When you read about the advantage of probabilistic modeling and Bayesian inference in statistics and machine learning, one argument that comes up again and again is the possibility of including expert knowledge via the prior distribution into your model. This is touted as a giant leap promising vast possibilities. At second look, however, it often is left unclear how business expertise can be encoded into a model for your application.

Even more frustratingly, the option of choosing a prior distribution consciously may be entirely dismissed and some default uniform prior is used.
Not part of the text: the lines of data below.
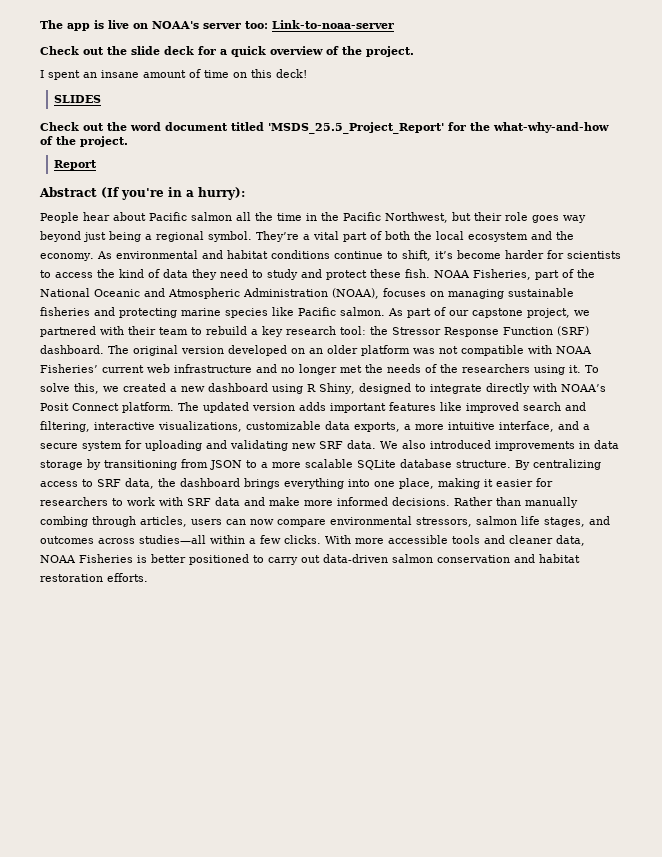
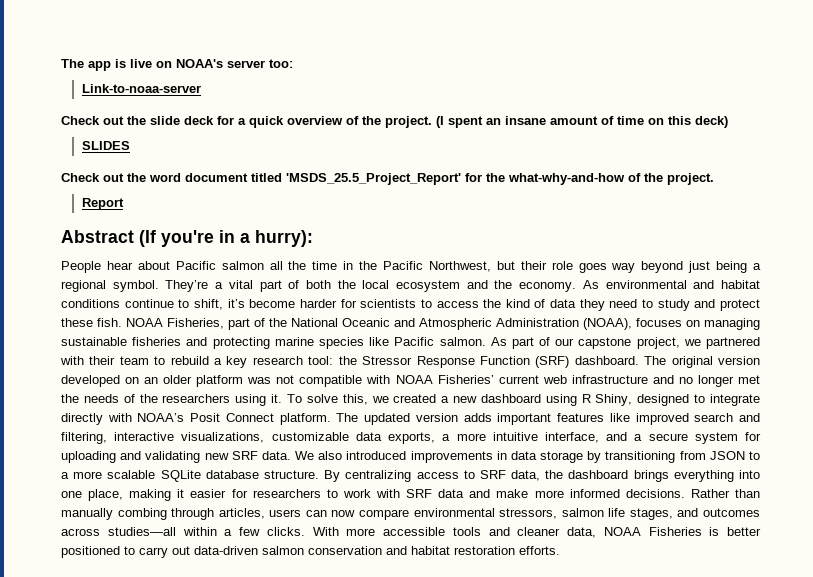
- The app is live on NOAA's server too: Link-to-noaa-server
+ The app is live on NOAA's server too:
+ Link-to-noaa-server
- Check out the slide deck for a quick overview of the project.
- I spent an insane amount of time on this deck!
+ Check out the slide deck for a quick overview of the project. (I spent an insane amount of time on this deck)

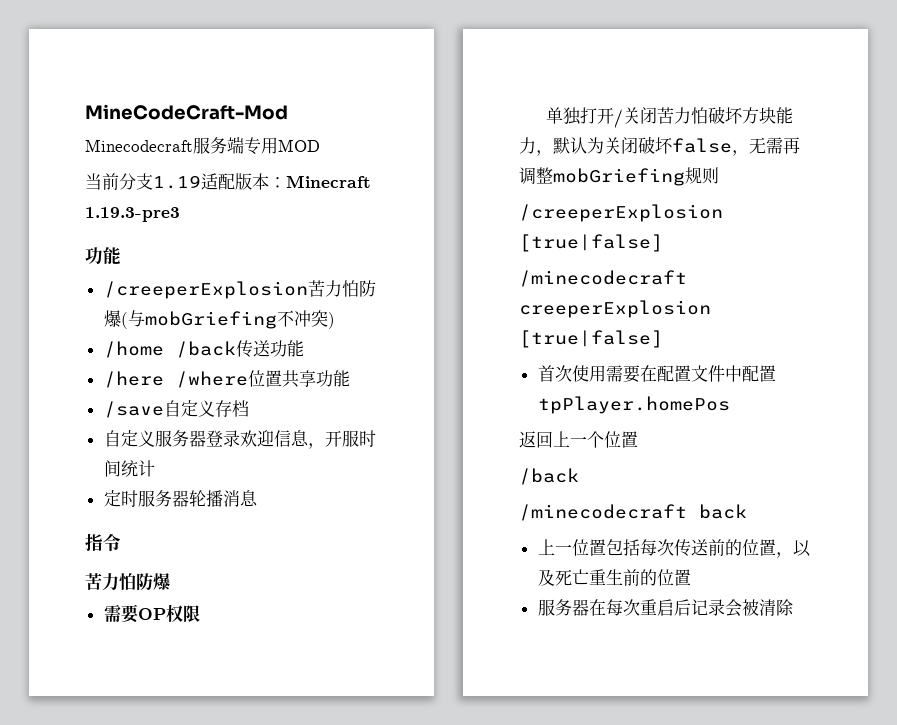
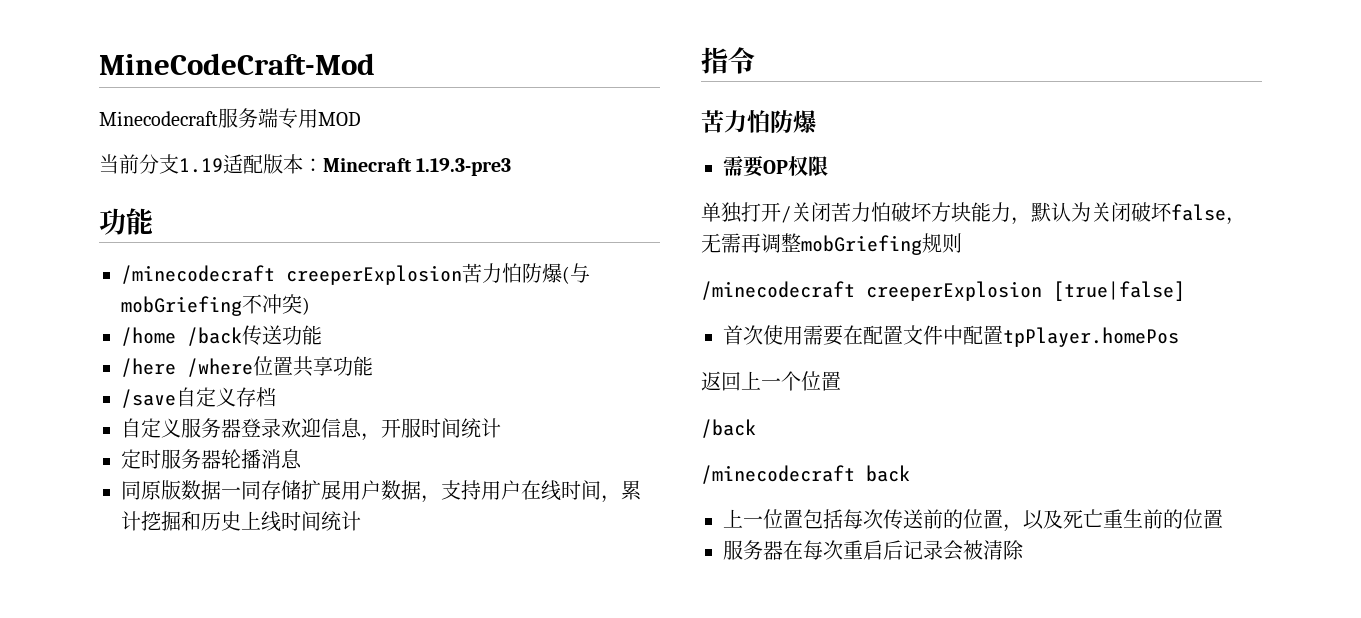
- /creeperExplosion苦力怕防爆(与mobGriefing不冲突)
+ /minecodecraft creeperExplosion苦力怕防爆(与mobGriefing不冲突)
+ 同原版数据一同存储扩展用户数据，支持用户在线时间，累计挖掘和历史上线时间统计
- /creeperExplosion [true|false]

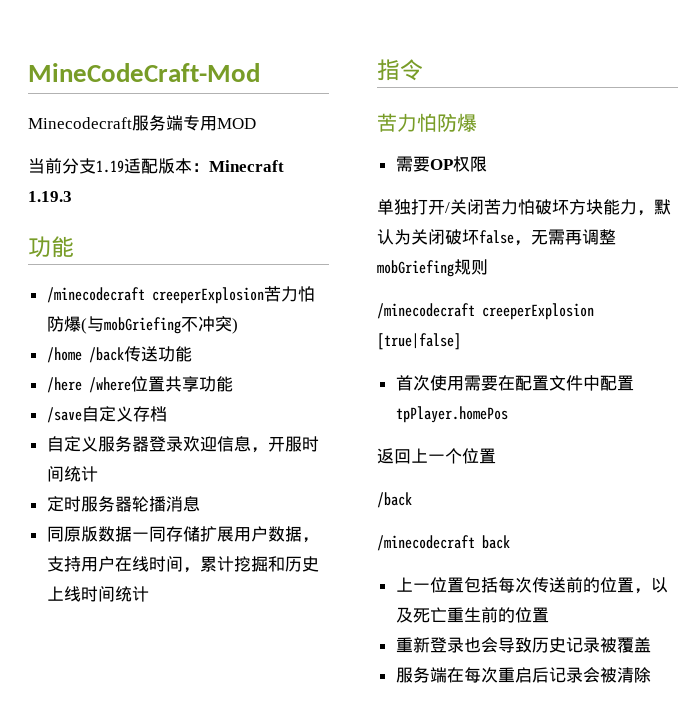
- 当前分支1.19适配版本：Minecraft 1.19.3-pre3
+ 当前分支1.19适配版本：Minecraft 1.19.3
- 服务器在每次重启后记录会被清除
+ 重新登录也会导致历史记录被覆盖
+ 服务端在每次重启后记录会被清除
In the following, we try to provide an example that both underlines the usefulness of prior information as well as shows explicitly how it can be done in a non-obvious situation.

Modeling a Short Time Series

Imagine the following scenario. Your company has launched a new division whose task it is to sell bikes in New York City. After observing sales for the first quarter since launch, it is time to forecast sales for the holidays and the upcoming year. The following graph shows the daily sales so far.

The data we use in the following is publicly available Citi Bike data from station 360 in New York City. You can access the raw data here.

A Naive Benchmark Model

Give someone such a time series and they tend to grab ready-made solutions such as Hyndman’s forecast or Sean J. Taylor’s and Ben Letham’s prophet package (for good reason). Let’s see how far these methods get us.

sales <- hciti %>%
  pull(rides) %>%
  ts(frequency = 7)

arima_fit <-  sales %>%
  forecast::auto.arima()
arima_fc <- forecast::forecast(arima_fit, h = 180)

While it is super simple to fit an ARIMA model, it’s often not sufficient to throw the automatic procedure at the data. Here, we quickly lose the weekly seasonality of the data in our forecasts.

The first trial can be improved with a little bit of intervention.

xreg_fourier <- forecast::fourier(sales, K = 3)
xreg_fourier_future <- forecast::fourier(sales, K = 3, h = 180)

arima_fit <- forecast::auto.arima(sales, seasonal = FALSE, 
                                  xreg = xreg_fourier)
arima_fc <- forecast::forecast(arima_fit, h = 180, 
                               xreg = xreg_fourier_future)

While this second iteration might be a better model of the weekly seasonality in our data, it fails to incorporate most of our problem-specific information.

Let’s take a step back and actually think about what we’re trying to do.

Existing Business Knowledge

First of all, we are dealing with count data: We sell 1 bike, we sell 102 bikes, but we don’t sell neither 8.1 bikes nor -15 bikes. As we can see in the plots above, this knowledge is not well represented by the ARIMA models with its assumption of Normal-distributed errors. The prediction intervals quickly move into the negative area which is not sensible and implies that we attribute not enough probability to the positive outcomes.1 One can try to account for this via a Box-Cox transformation, such as forecast::auto.arima(sales, seasonal = FALSE, xreg = xreg_fourier, lambda = 0).

Second, the forecast does not incorporate a yearly seasonality. Even though we have not observed a year of sales, our boss might have the strong belief that bike sales have a seasonality following nature’s seasons, just like the demand for ice cream: Higher in summer, lower in winter. The problem with any kind of seasonality, though, is that common advice is to only model the seasonality once you have at least two periods of data. That is less of a problem with the weekly seasonality, as we already observed several weeks. But waiting for two years before we can even try to incorporate yearly seasonality? That’s going to leave our stakeholders unsatisfied.